Choco Dock (March 25, 1987- April 19, 2022). © Tipton Mountain Horses

One of the most popular sires of the Rocky Mountain Horse breed has moved on to greener pastures at the grand old age of 35.

Choco Dock died at Tipton Mountain Horses in Stanton, Kentucky, after an illustrious showing and breeding career.

Trainer Derick Tipton told local news outlet Lex18  that Choco Dock was “the best of the best”.

“He’s what Secretariat was to thoroughbreds or Michael Jordan was to basketball. He was to the Rocky Mountain what they are,” he said.

The stallion had been with Tipton for the past 23 years. “I can remember going to pick him up and I was still in disbelief. I was picking up the greatest Rocky Mountain Horse of all time,” Tipton said.

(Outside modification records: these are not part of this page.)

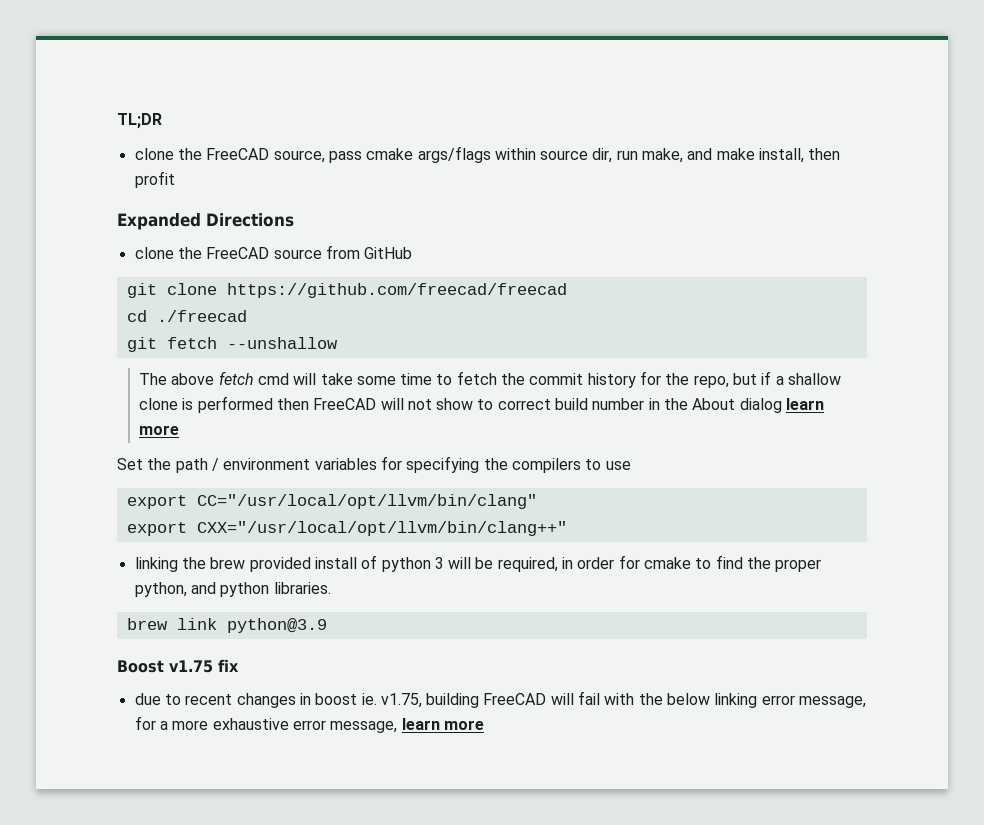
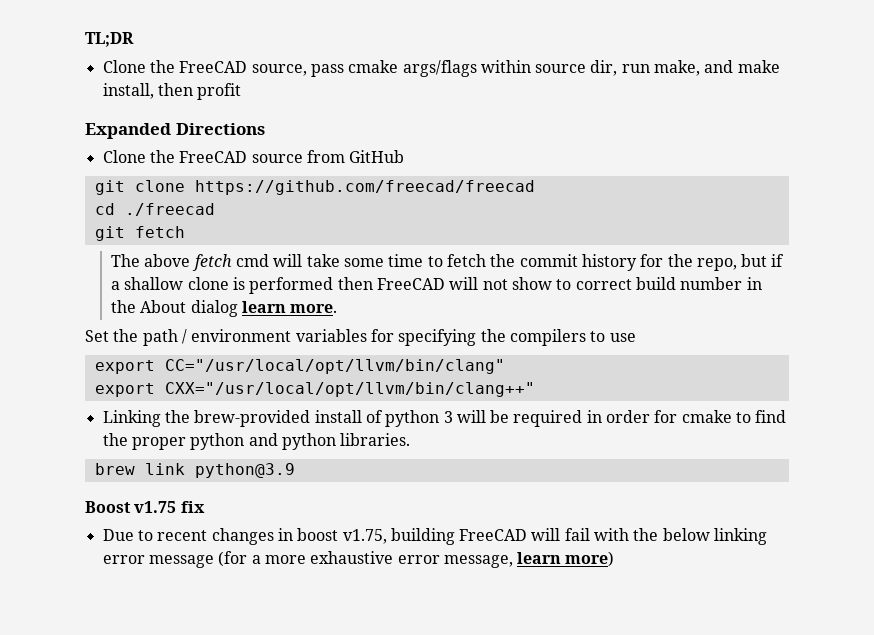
- clone the FreeCAD source, pass cmake args/flags within source dir, run make, and make install, then profit
+ Clone the FreeCAD source, pass cmake args/flags within source dir, run make, and make install, then profit
- clone the FreeCAD source from GitHub
+ Clone the FreeCAD source from GitHub
- git fetch --unshallow
+ git fetch
- The above fetch cmd will take some time to fetch the commit history for the repo, but if a shallow clone is performed then FreeCAD will not show to correct build number in the About dialog learn more
+ The above fetch cmd will take some time to fetch the commit history for the repo, but if a shallow clone is performed then FreeCAD will not show to correct build number in the About dialog learn more.
- linking the brew provided install of python 3 will be required, in order for cmake to find the proper python, and python libraries.
+ Linking the brew-provided install of python 3 will be required in order for cmake to find the proper python and python libraries.
- due to recent changes in boost ie. v1.75, building FreeCAD will fail with the below linking error message, for a more exhaustive error message, learn more
+ Due to recent changes in boost v1.75, building FreeCAD will fail with the below linking error message (for a more exhaustive error message, learn more)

“He never disappointed me, either. I have told several people over the years the feeling you would get when you pointed him towards a show ring gate. It was like flipping a switch and you knew you were about to get all he had.”

Choco Dock won two International Grand Championships under saddle, a grand championship in hand and the Sam Tuttle Memorial Award, bestowed by the Rocky Mountain Horse Association for the best open horse at its international show over seven classes including conformation, saddle and trail obstacle classes.

Choco Dock was a champion show horse, and sired many winners.
Choco Dock was a champion show horse, and sired many winners. © Tipton Mountain Horses

Choco Dock sired 486 registered Rocky Mountain offspring, including many champions.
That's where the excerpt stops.